Gespannt verfolgten zahlreiche kleine und große „Geister“ im Golßener Stadtpark die von Stefanie Brost (r.) vorgelesenen Geschichten.
Gespannt verfolgten zahlreiche kleine und große „Geister“ im Golßener Stadtpark die von Stefanie Brost (r.) vorgelesenen Geschichten. FOTO: Birgit Keilbach
Golßen. Feuerwehrverein veranstaltet zweites Herbstfeuer mit Halloween-Feeling.

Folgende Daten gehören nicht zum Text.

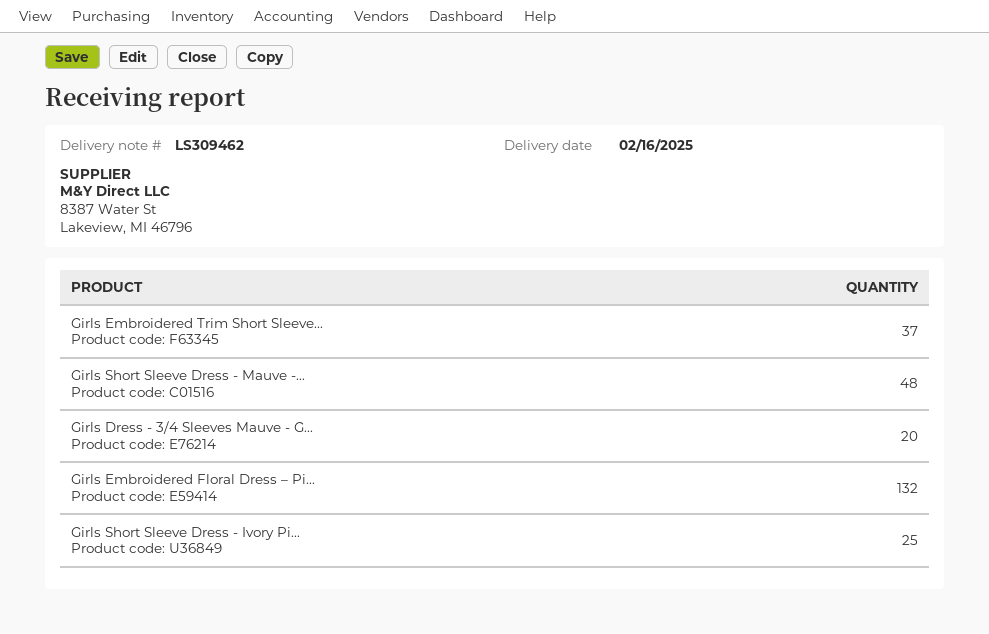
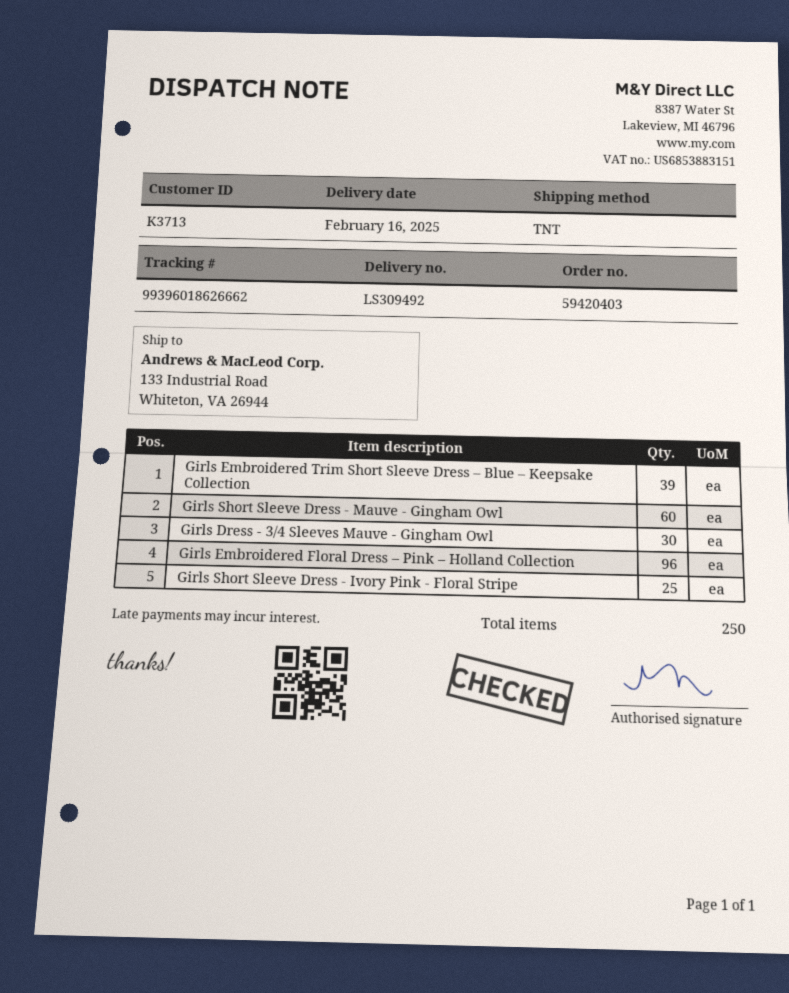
delivery note number: LS309462 -> LS309492
Girls Embroidered Trim Short Sleeve...: 37 -> 39
Girls Short Sleeve Dress - Mauve -...: 48 -> 60
Girls Dress - 3/4 Sleeves Mauve - G...: 20 -> 30
Girls Embroidered Floral Dress – Pi...: 132 -> 96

Hell lodert das große Feuer auf dem Platz am Golßener Stadtpark am Montagabend. Rundum haben sich erwartungsvoll zahlreiche kleine Golßener eingefunden, viele von ihnen sind in phantsievolle Kostüme geschlüpft, passend zum Abend vor Halloween. Zum zweiten Mal hat der Golßener Feuerwehrverein dazu eingeladen. „Wir haben es voriges Jahr erstmals an Stelle des Weihnachtsbaumzündelns veranstaltet und waren überrascht, wie gut es ankam“, sagt Vorstandsmitglied Stefanie Brost. Viele Gespenster, einige Gerippe, Hexen und weitere dunkle Gestalten sind zu entdecken. Dann ist es endlich soweit: Die Geisterwanderung startet. Fackeln werden entzündet, Lampionlichter erstrahlen und wie eine lange Lichterschlange bewegt sich durch den Stadtpark. Unter einer Laterne lauschen Klein und Groß der ersten Geistergeschichte. Stefanie Brost erzählt von der kleinen Celly, die immer wieder von einem Mann mit blutigem Daumen angerufen wird. Doch er will nur ein Pflaster haben. Schmunzelnd zieht das Völkchen weiter und lauscht weiteren Geschichten. Wer ganz leise ist und sich gut umschaut, kann im Park verdächtiges Rascheln hören und umherhuschende Geister entdecken. Spannung pur für die Jüngsten. Die Älteren fangen schließlich einen Geist. Auch das Rästsel um den geheimnisvollen Fremden, der mit dem Taxi von einem Friedhof zum nächsten fährt, wird  gelöst. Wohlbehalten kommen alle wieder am Ausgangpunkt an, wo die Feuerwehrleute des Vereins leckeres auf dem Grill zubereiten, frische Pommes brutzeln und Getränke ausreichen. Am kleinen Feuer können die Kinder Stockbrot backen. „Es war ein schönes Erlebnis, vor allem für meine Tochter Lisa-Marie. Sie war schon ganz gespannt“, erzählt Melanie Lehmann.